Best Management Practices for your Farm Planning

Best Management Practices for your Farm Planning

Best Management Practices for your Farm Planning. I’m Greg Martin with today’s Fruit Grower Report.

Succession planning is one of those things like insurance that everyone needs to consider but no one wants to jump right in. Michael Stolp with Farm Credit Services says there are three questions to ask yourself as you start transition and succession planning for the family farm.

STOLP: Where has your business been? Where is your business today? And where do you want your business to go in the future?

He takes a look at some of the things you can do for your family business.

STOLP: The first thing that you can do is build a history timeline. If you’ve never done this before this is a very simple exercise that can have a profound impact on your business. Then, where is your business today? You know I think as you bring in family members to your business it’s really important to level set and understand “what’s our baseline.” What’s our baseline? What’s our business coming into and moreover, what are those things we are doing right and are we doing the right things?”

Stolp says they are big users of the SWOT analysis. Strengths, weaknesses, Opportunities and Threats.

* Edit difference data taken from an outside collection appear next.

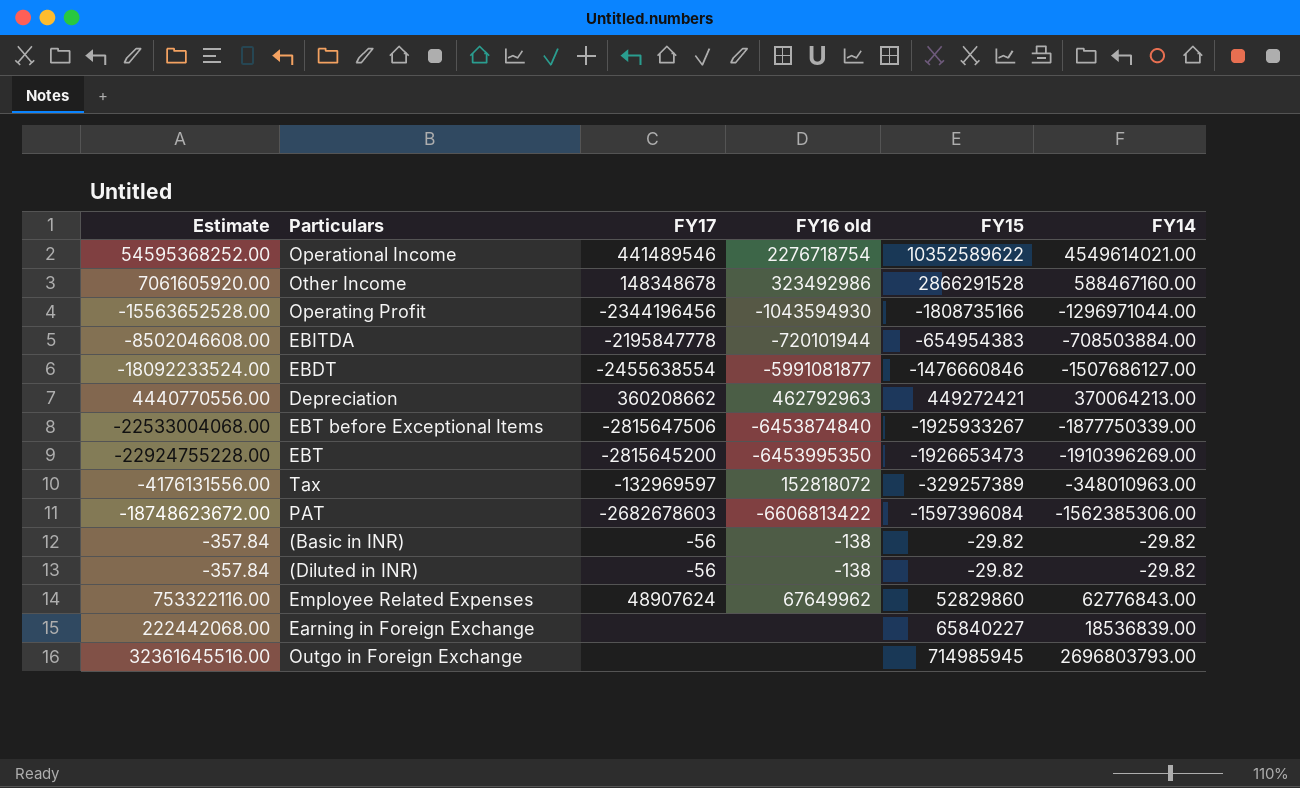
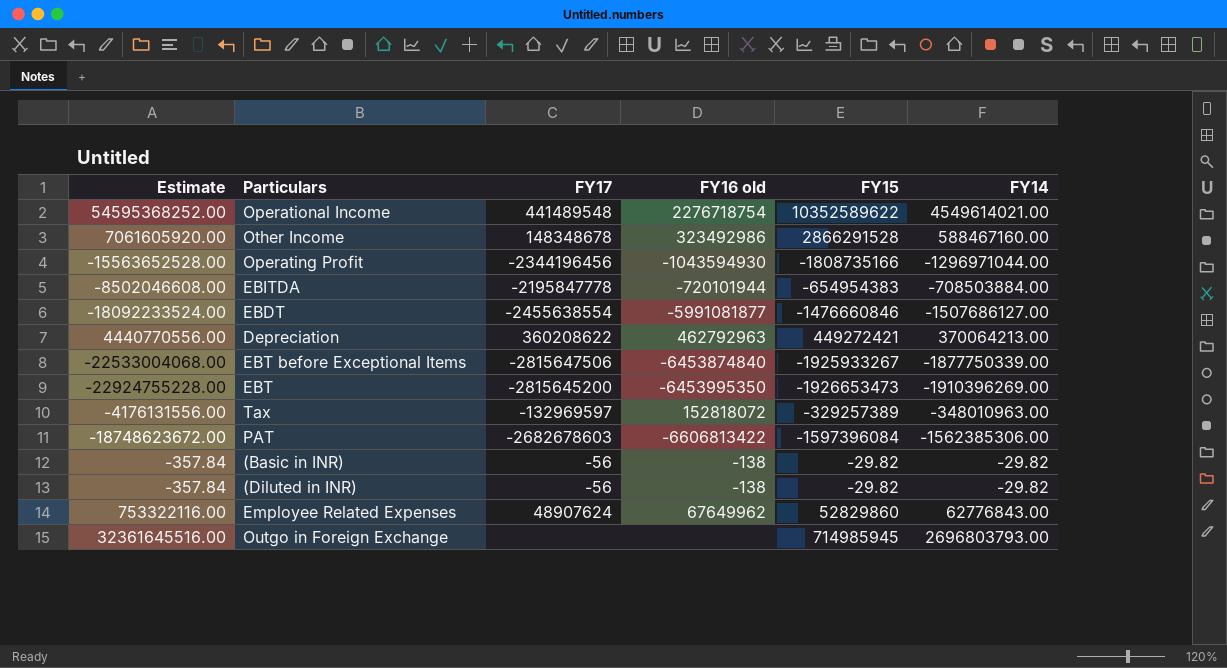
row Earning in Foreign Exchange: 222442068.00 | none | none | 65840227 | 18536839.00 -> none
Operational Income | FY17: 441489546 -> 441489548
Depreciation | FY17: 360208662 -> 360208622

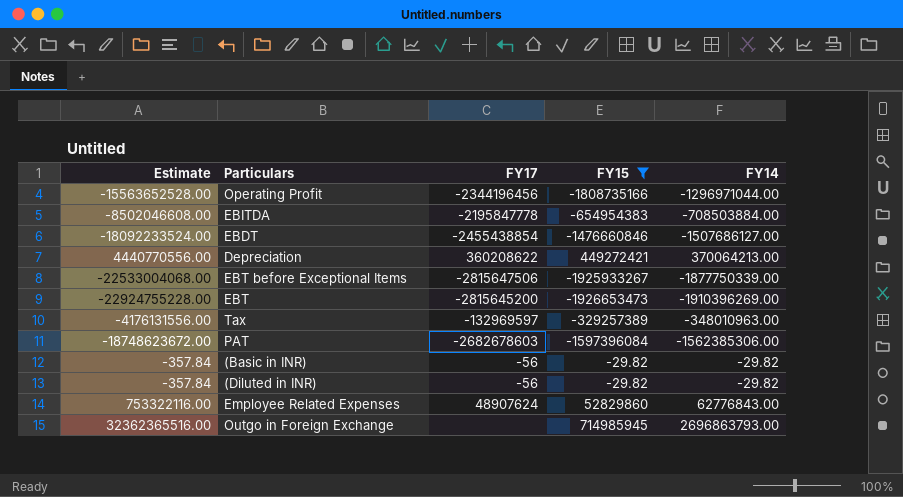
filter: none -> FY15 <= 714985945
column FY16 old | position: 4 -> none
EBDT | FY17: -2455638554 -> -2455438854
Outgo in Foreign Exchange | Estimate: 32361645516.00 -> 32362365516.00
Outgo in Foreign Exchange | FY14: 2696803793.00 -> 2696863793.00

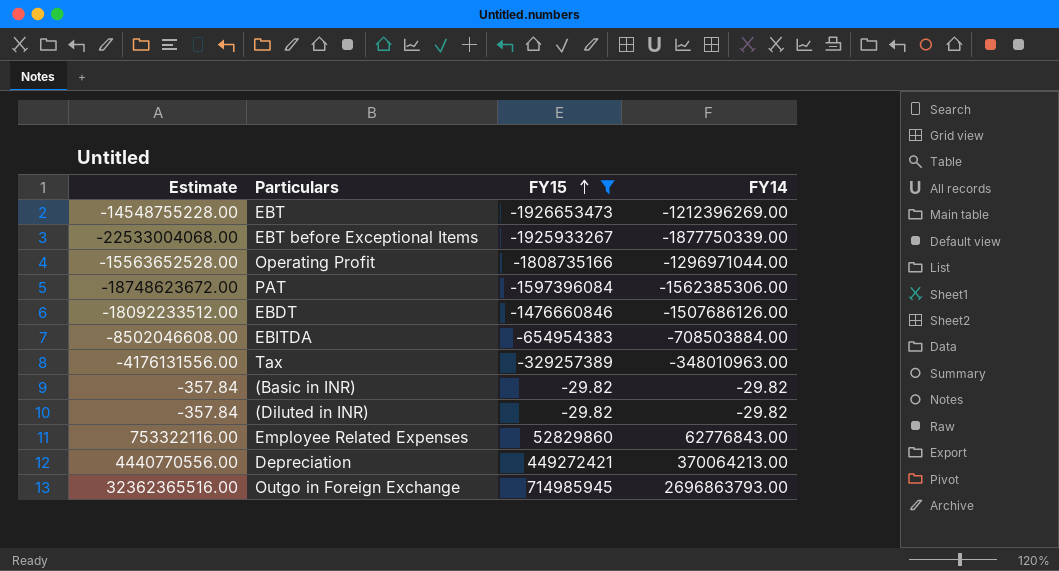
row order: none -> FY15 ascending
column FY17 | position: 3 -> none
EBT | Estimate: -22924755228.00 -> -14548755228.00
EBT | FY14: -1910396269.00 -> -1212396269.00
EBDT | Estimate: -18092233524.00 -> -18092233512.00
EBDT | FY14: -1507686127.00 -> -1507686126.00

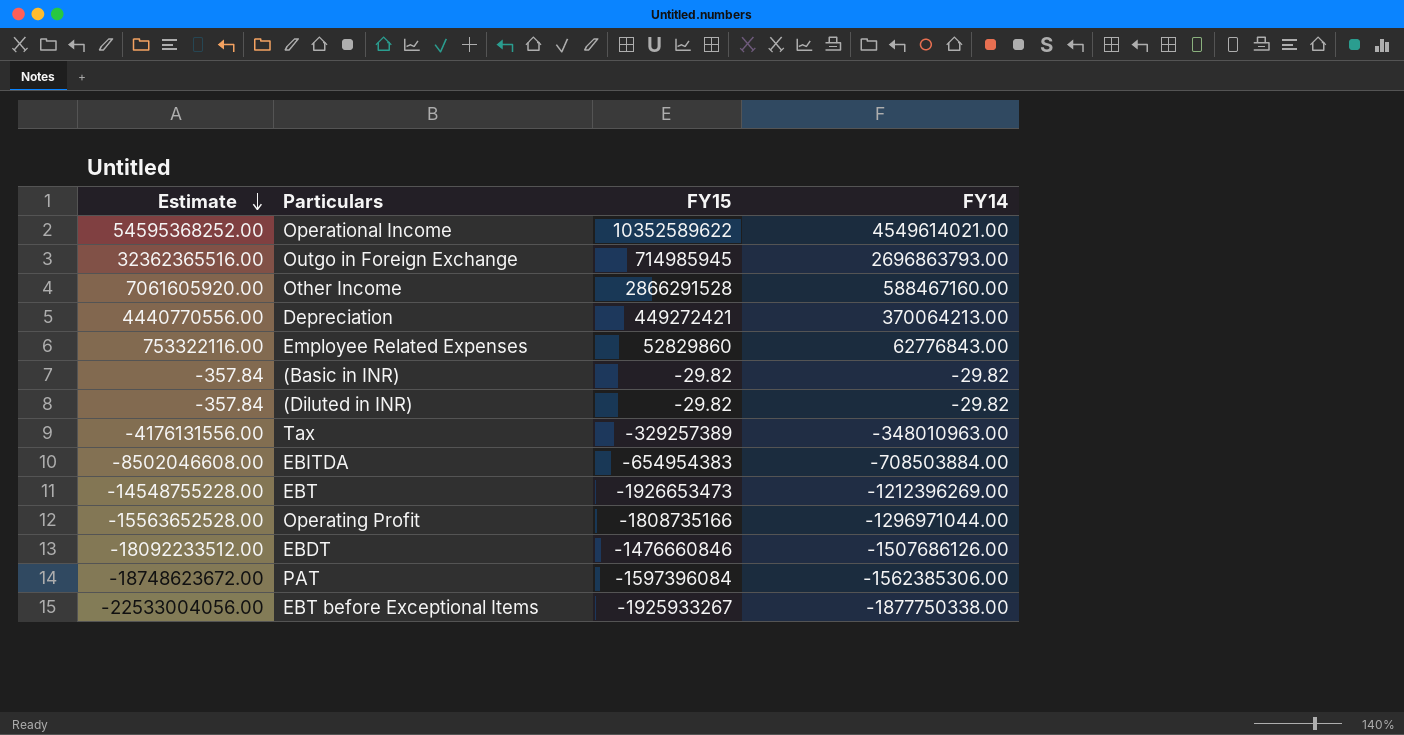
filter: FY15 <= 714985945 -> none
row order: FY15 ascending -> Estimate descending
EBT before Exceptional Items | Estimate: -22533004068.00 -> -22533004056.00
EBT before Exceptional Items | FY14: -1877750339.00 -> -1877750338.00

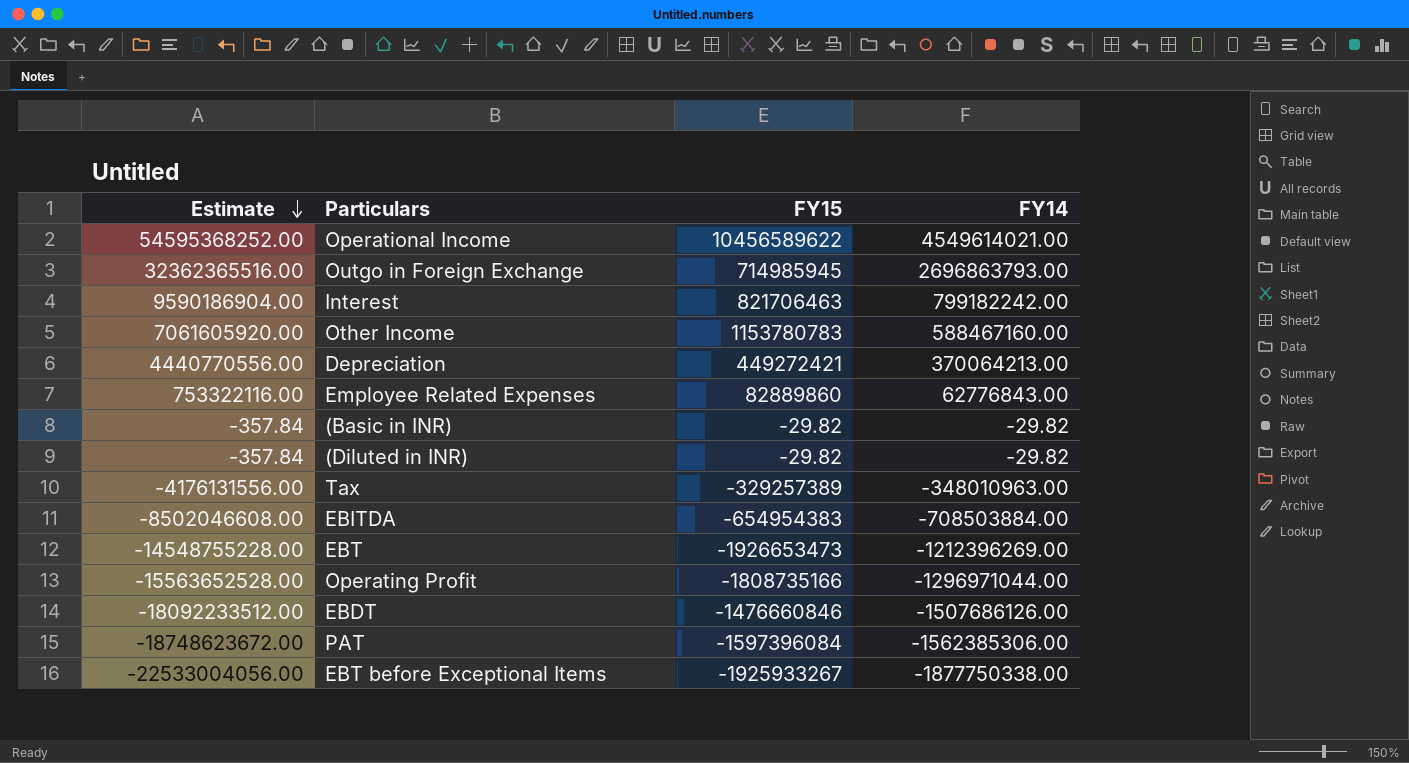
Operational Income | FY15: 10352589622 -> 10456589622
row Interest: none -> 9590186904.00 | 821706463 | 799182242.00
Other Income | FY15: 2866291528 -> 1153780783
Employee Related Expenses | FY15: 52829860 -> 82889860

STOLP: Strengths and weaknesses are internal, you can control them. Opportunities and threats are external. When you are in a succession planning scenario it is very important that both senior and junior generations sit down and take an objective look at what are the strengths and development areas of the business as well as the opportunities and threats.

He suggests that you give this to each person to do individually and even ask your lender, your attorney, your accountant and others that have input into your business. More tomorrow.

That’s today’s Fruit Grower Report. I’m Greg Martin on the Ag Information Network.